In our time when the urban hordes and the businesses supposed to serve us all threaten to use up or wash away soils, acidify waters and ruin the climate for anything out in the sun, it seems to me a kind of learned adaptation to detach in happy-go-lucky style and move within the moment, eternalizing it inside the self. Whatever the weather we'll weather the weather (if the means persist) as some old song said. It's easiest if the present weather is a kind you savor--bright if you adore the sun, dim if that fits your temperament..

Remembering back to last fall when week after week of August-balmy sun prevailed and unusual people like me, not particularly a sun lover, fretted that we might have crossed into a new winterless era marked most of all by long dark nights with the interspersion of a little frost, if nothing else, I've been drawing and painting a different, recent bird visitor.

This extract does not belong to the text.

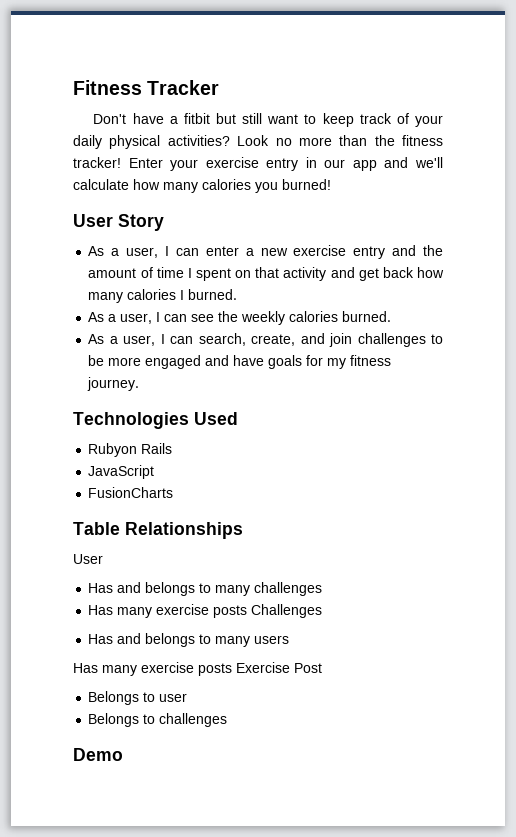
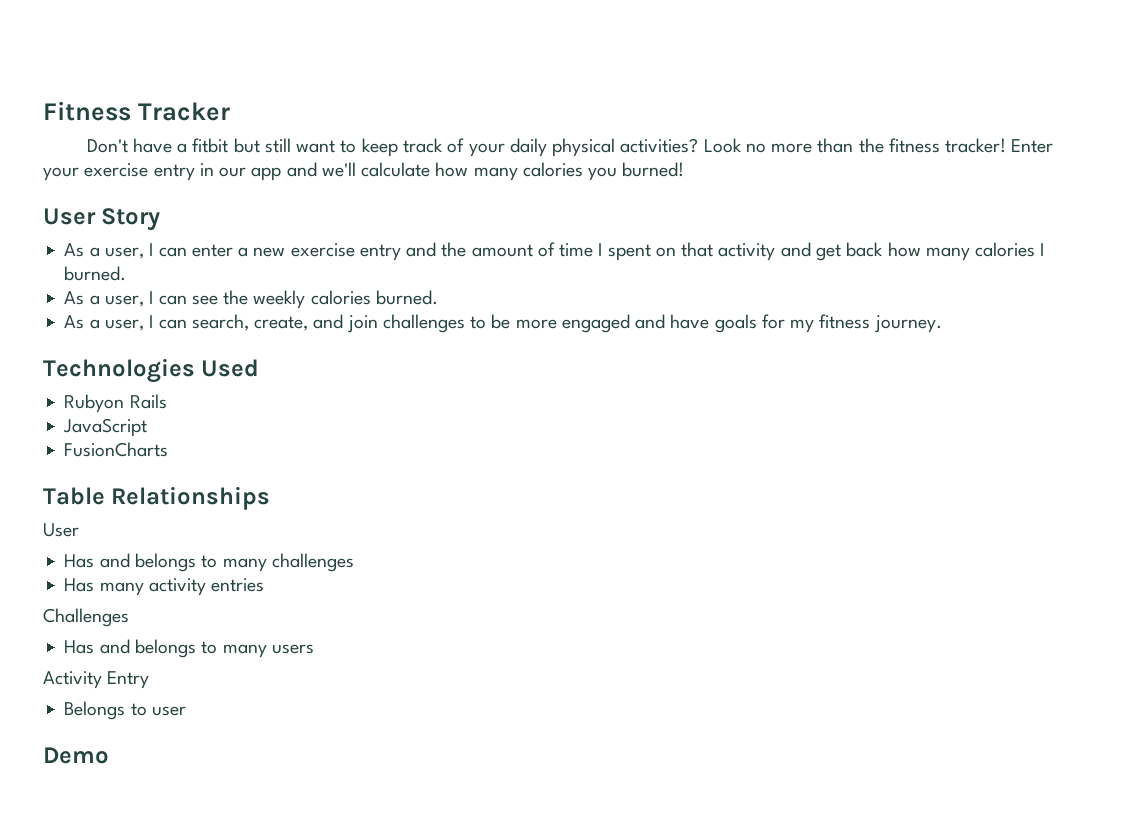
[156,604,248,618] exercise posts -> [148,578,265,596] activity entries //
[73,662,322,676] Has many exercise posts Exercise Post -> [43,671,150,689] Activity Entry
[88,713,228,727] // Belongs to challenges -> (186, 711) none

Day after day back then we had had southwesterly winds. Those must have been the impetus for the sudden, startling Eurasian tree sparrow seen on a weekday morning from within my car where I slouched in the driver's seat looking over a call list I had marked up. This was in an alley-side parking lot in downtown Duluth where English sparrows whirl and forage, pigeons peck and gulls swoop for morsels dropped or kicked out of cars. I had seen my first Eurasian tree sparrow not quite two years previous, a visitor to Hastings in southern Minnesota during that January. But now as I looked at the specimen just an arm's length the other side of my windshield, on top of an embankment, I was stirred with a memory of rushing from the car in weeks recently past and glimpsing what may have been an earlier Eurasian tree sparrow but dismissing it through inattention. Some days later a local authority on birds up the Lake Superior shore saw another Eurasian tree sparrow in the town of Two Harbors. I connect these strays with the southwesterly winds that must have swept them from Missouri or neighboring Illinois where their species, by some whim introduced from Germany in the 1870s, can be most reliably sought among the much commoner, more raucous, grubbier-looking English sparrows.


Work-in-progress with English sparrows and sole Eurasian tree (or German) sparrow on top of a cracking, very American retaining wall


As the days lengthen and thaws allow me the chance, I will keep at this little 12 x 9" piece of work that shows both species (not true sparrows) side by side but mostly minding their own affairs each befitting their  kind, with a background that suggests crumbling, dispersion, residues and traceries of what once made up the area environment. The mood should suggest the whimsical and fleeting, the weather-borne, soon gone, restless and unstable, given over to wandering for maximal stimulation if no other gain.